Malgré tout, certains élèves ont du mal à comprendre les critères d’évaluation : « Au lycée, ils sont plus vagues qu’au collège. On peut travailler beaucoup et ne pas obtenir de bonnes notes », fait remarquer Nora, en classe de 1re. « Il est vrai que ce qui est demandé au lycée, c’est une certaine forme d’autonomie dans la réflexion individuelle et dans l’argumentation, développe Caroline Villordin, enseignante en histoire-géographie. Ce qui est évalué est donc assez subtil. C’est pourquoi, les commentaires que nous rédigeons sur leurs copies doivent être précis. » La justesse se reconnaît à certains signes. « Il faut être en mesure de justifier la note auprès des élèves et des parents. Si l’on ne parvient pas à le faire, c’est que quelque chose n’est pas clair », argumente Caroline Gonnet. D’où l’importance des grilles d’évaluation sur lesquelles travaille le comité de pilotage. « Le ministère de l’Éducation nationale indique les éléments fondamentaux sur lesquels faire reposer l’évaluation. Mais ce que nous nous efforçons de faire, c’est de rendre leurs critères concrets et utilisables par tous au sein d’une même discipline », estime Solenn Letexier. Un gros travail de « traduction » est donc à effectuer.

Pour autant, le comité de pilotage ne s’arrête pas là. Il ne cesse d’innover. Il a, par exemple, mis au point des grilles adaptées au confinement. « Il s’agissait de mieux gérer le contrôle continu dans ce contexte particulier des cours en distanciel », indique un de ses membres, Fabrice Vogel, professeur d’histoire-géographie. Des critères spécifiques sont apparus, comme l’investissement de l’élève, la régularité dans son travail, la qualité des devoirs remis aux enseignants, ses compétences numériques et le contact établi avec les professeurs. « Chacun de ces critères a été décrit de façon concrète. Nous leur avons aussi adjoint un barème allant de 1 à 4 », précise Fabrice Vogel. D’une façon générale, se mettre d’accord sur le sens des termes employés, harmoniser les attentes par compétences et lors des évaluations exige un important travail de concertation. « La clé, c’est d’étudier les descripteurs de chaque compétence, de préciser, pour chacune d’elles, le niveau de maîtrise à atteindre et de définir les objectifs visés sur une année », détaille Solenn Letexier. Les enseignants d’une même discipline ont pris l’habitude de se réunir régulièrement pour travailler sur les thèmes abordés dans leurs cours, sur ce qui est attendu des élèves et sur les critères d’évaluation.
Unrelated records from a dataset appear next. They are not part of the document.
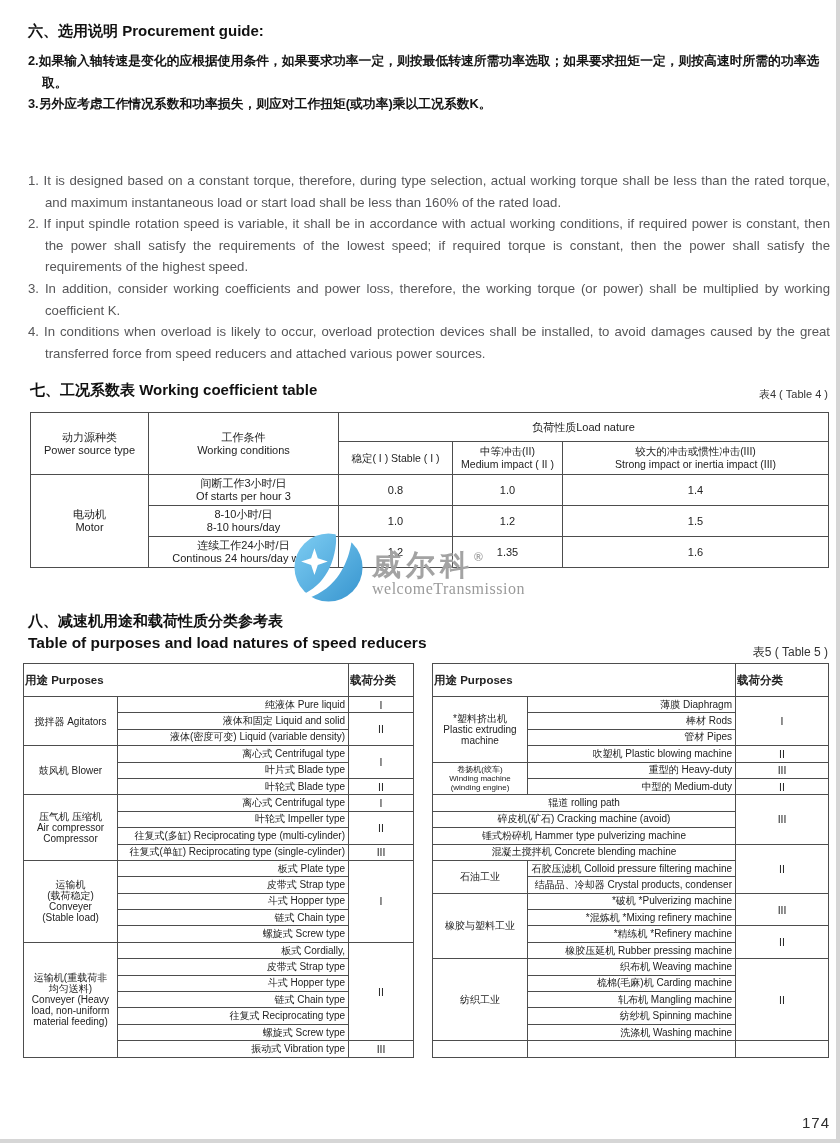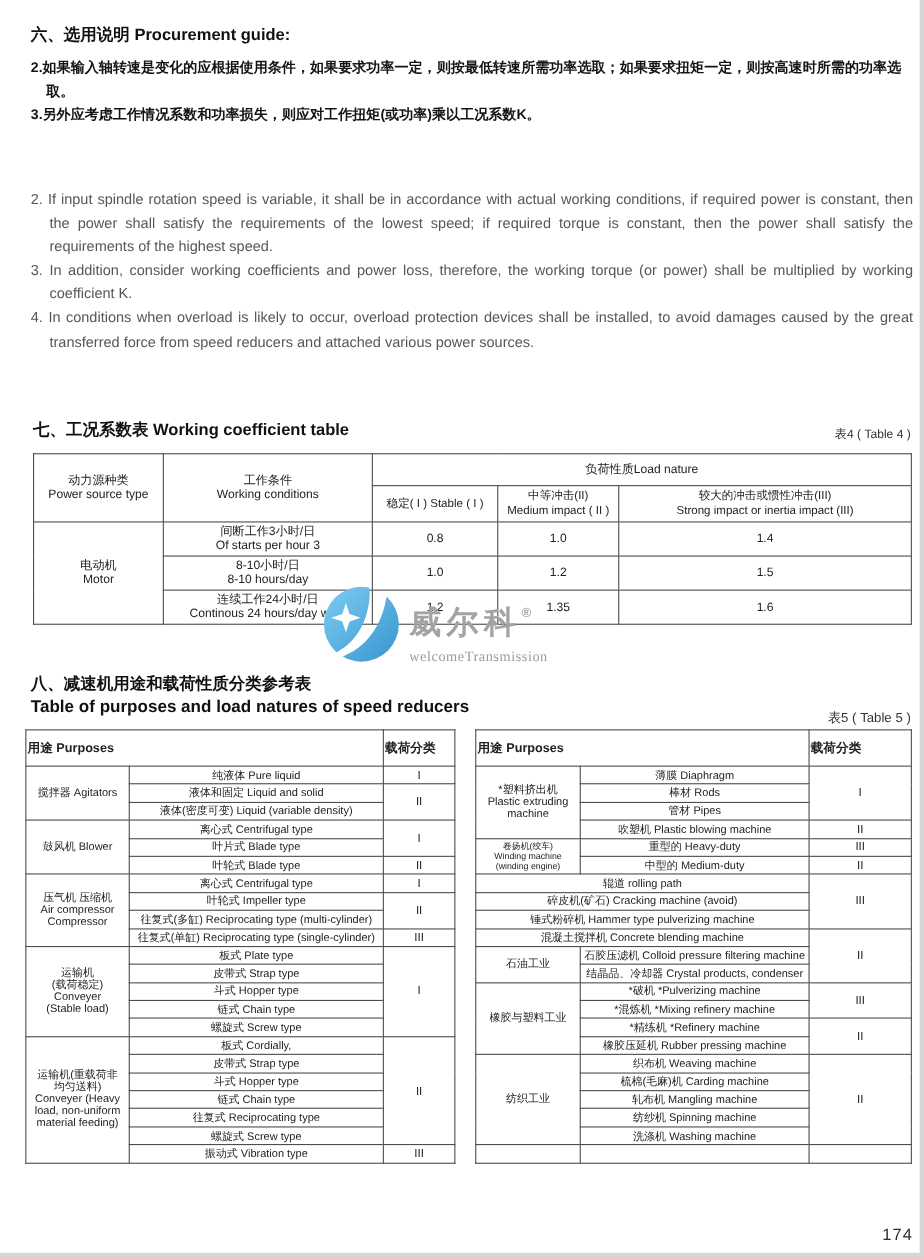"1. It is designed based" div.pt { html: none -> <div>1. It is designed based on a constant torque, therefore, during type selection, actual working torque shall be less than the rated torque, and maximum instantaneous load or start load shall be less than 160% of the rated load.</div> }
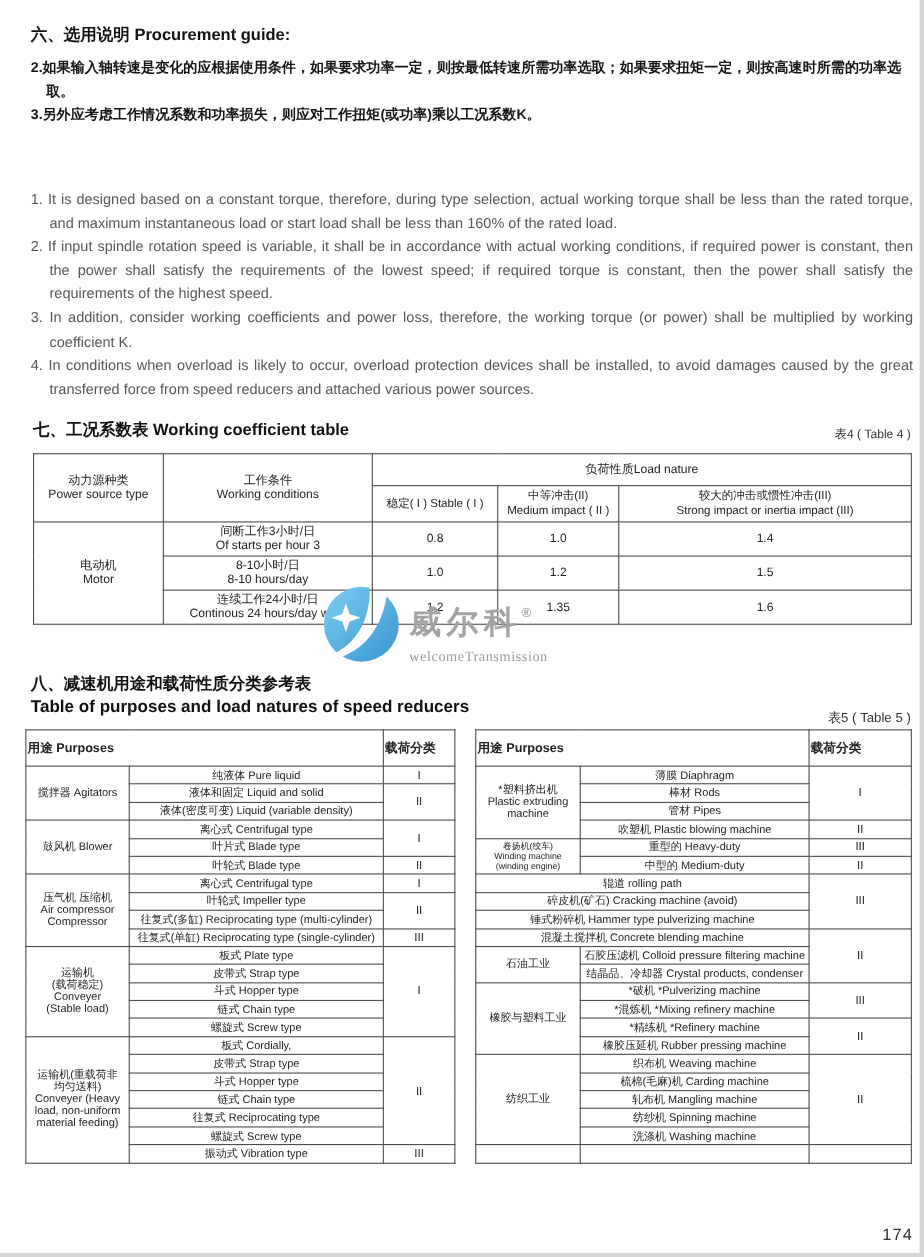"welcomeTransmission" .wm-tagline { font-size: 13px -> 16px; margin-top: 8px -> 0px }
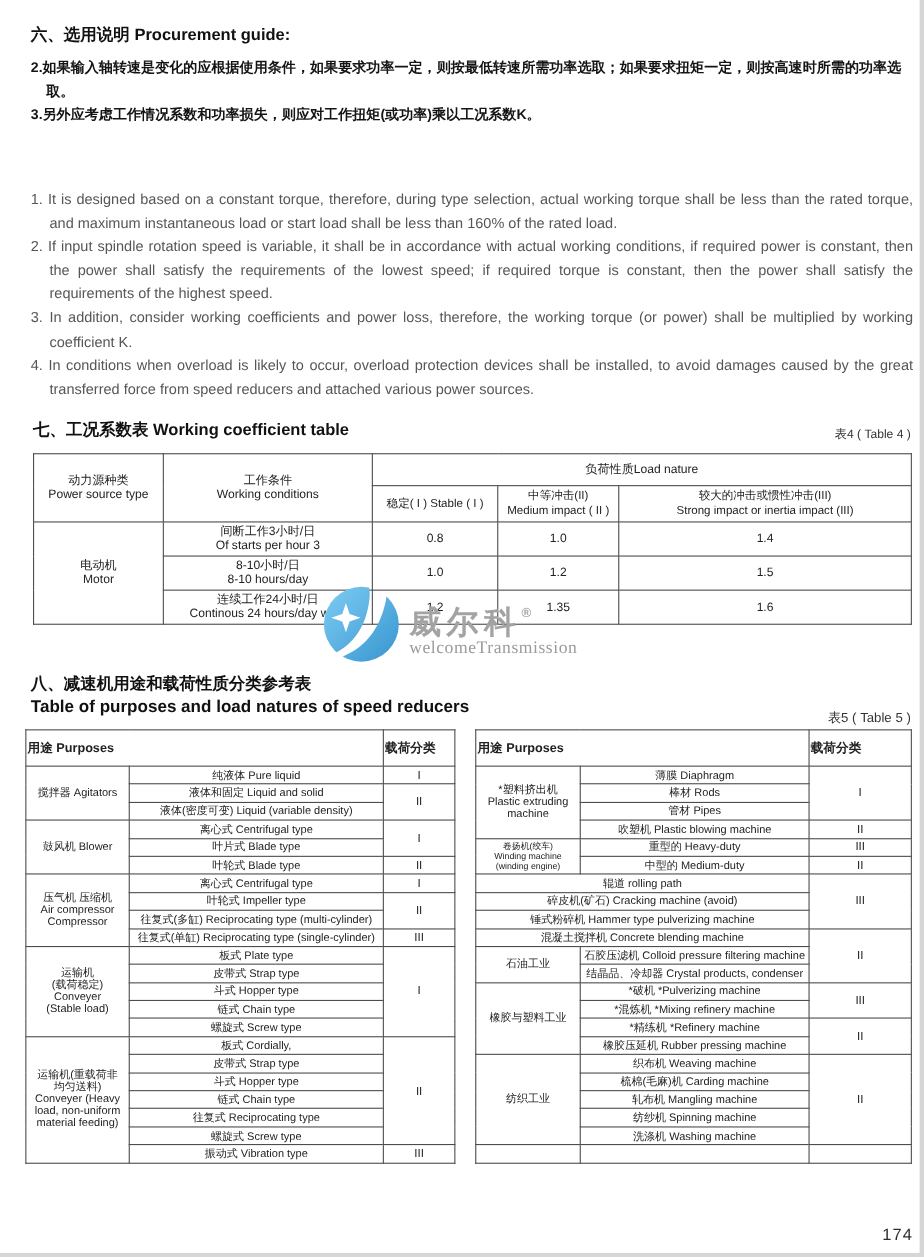"纯液体 Pure liquid" .t5 td.icell { text-align: center -> right }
Il existe un coordinateur par discipline. Pour Christophe Mosset, professeur documentaliste, « le travail d’équipe a démarré sérieusement ». Même si quelques réfractaires estiment que la façon dont ils notent fait partie de leur liberté pédagogique…

Bien communiquer aux élèves les compétences attendues est essentiel. En juillet 2020, un atelier autour du grand oral a été organisé par le comité de pilotage avec tous les enseignants concernés. « Nous avons décidé d’expliciter les critères d’évaluation de cette épreuve afin que les lycéens sachent comment s’y préparer. Notre objectif est de les rendre acteurs pour qu’ils puissent aborder le grand oral dans de bonnes conditions… », affirme Solenn Letexier. Pour aller plus loin, un « Guide du grand oral » est en cours de préparation. Il sera distribué aux lycéens dès la rentrée prochaine.